An open-label study to evaluate the long-term safety and efficacy of lanadelumab for prevention of attacks in hereditary angioedema: design of the HELP study extension.Clin Transl Allergy 2017; 7:36CT
Hereditary angioedema (HAE) is characterized by recurrent attacks of subcutaneous or submucosal edema. Attacks are unpredictable, debilitating, and have a significant impact on quality of life. Patients may be prescribed prophylactic therapy to prevent angioedema attacks. Current prophylactic treatments may be difficult to administer (i.e., intravenously), require frequent administrations or are not well tolerated, and breakthrough attacks may still occur frequently. Lanadelumab is a subcutaneously-administered monoclonal antibody inhibitor of plasma kallikrein in clinical development for prophylaxis of hereditary angioedema attacks. A Phase 1b study supported its efficacy in preventing attacks. A Phase 3, randomized, double-blind, placebo-controlled, parallel-arm study has been completed and an open-label extension is currently ongoing.

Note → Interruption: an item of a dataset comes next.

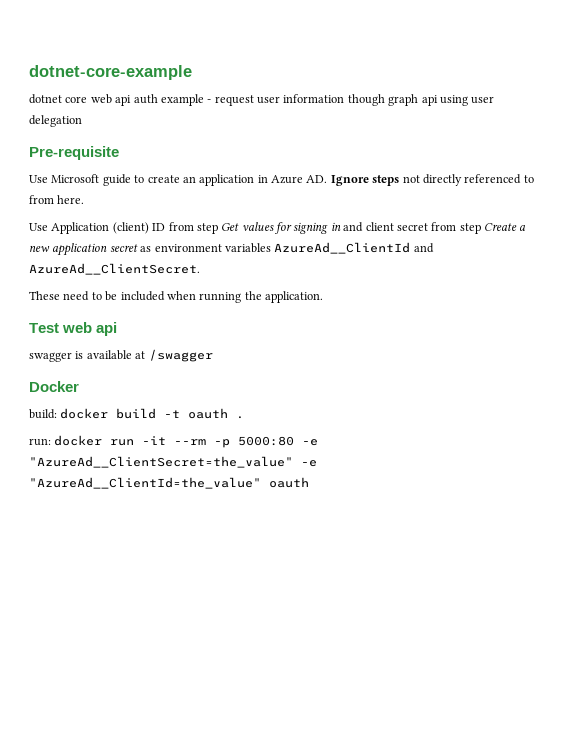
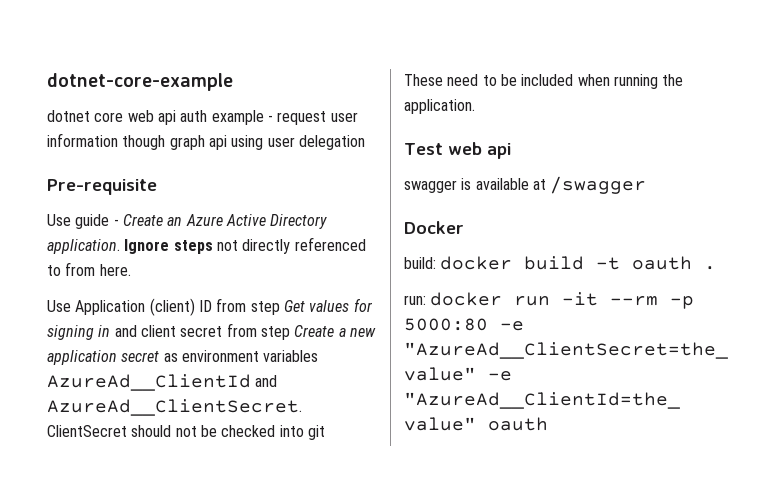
[51,174,328,186] Microsoft guide to create an application in Azure AD. -> [75,214,328,229] [47,239,120,254] guide - Create an Azure Active Directory application.
(200, 269) none -> [47,425,325,440] ClientSecret should not be checked into git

The primary objective of the open-label extension is to evaluate the long-term safety of repeated subcutaneous administrations of lanadelumab in patients with type I/II HAE. Secondary objectives include evaluation of efficacy and time to first angioedema attack to determine outer bounds of the dosing interval. The study will also evaluate immunogenicity, pharmacokinetics/pharmacodynamics, quality of life, characteristics of breakthrough attacks, ease of self-administration, and safety/efficacy in patients who switch to lanadelumab from another prophylactic therapy. The open-label extension will enroll patients who completed the double-blind study ("rollover patients") and those who did not participate in the double-blind study ("non-rollover patients"), which includes patients who may or may not be currently using another prophylactic therapy. Rollover patients will receive a single 300 mg dose of lanadelumab on Day 0 and the second dose after the patient's first confirmed angioedema attack. Thereafter, lanadelumab will be administered every 2 weeks. Non-rollover patients will receive 300 mg lanadelumab every 2 weeks regardless of the first attack. All patients will receive their last dose on Day 350 (maximum of 26 doses), and will then undergo a 4-week follow-up.
Prevention of attacks can reduce the burden of illness associated with HAE. Prophylactic therapy requires extended, repeated dosing and the results of this study will provide important data on the long-term safety and efficacy of lanadelumab, a monoclonal antibody inhibitor of plasma kallikrein for subcutaneous administration for the treatment of HAE. Trial registration NCT02741596.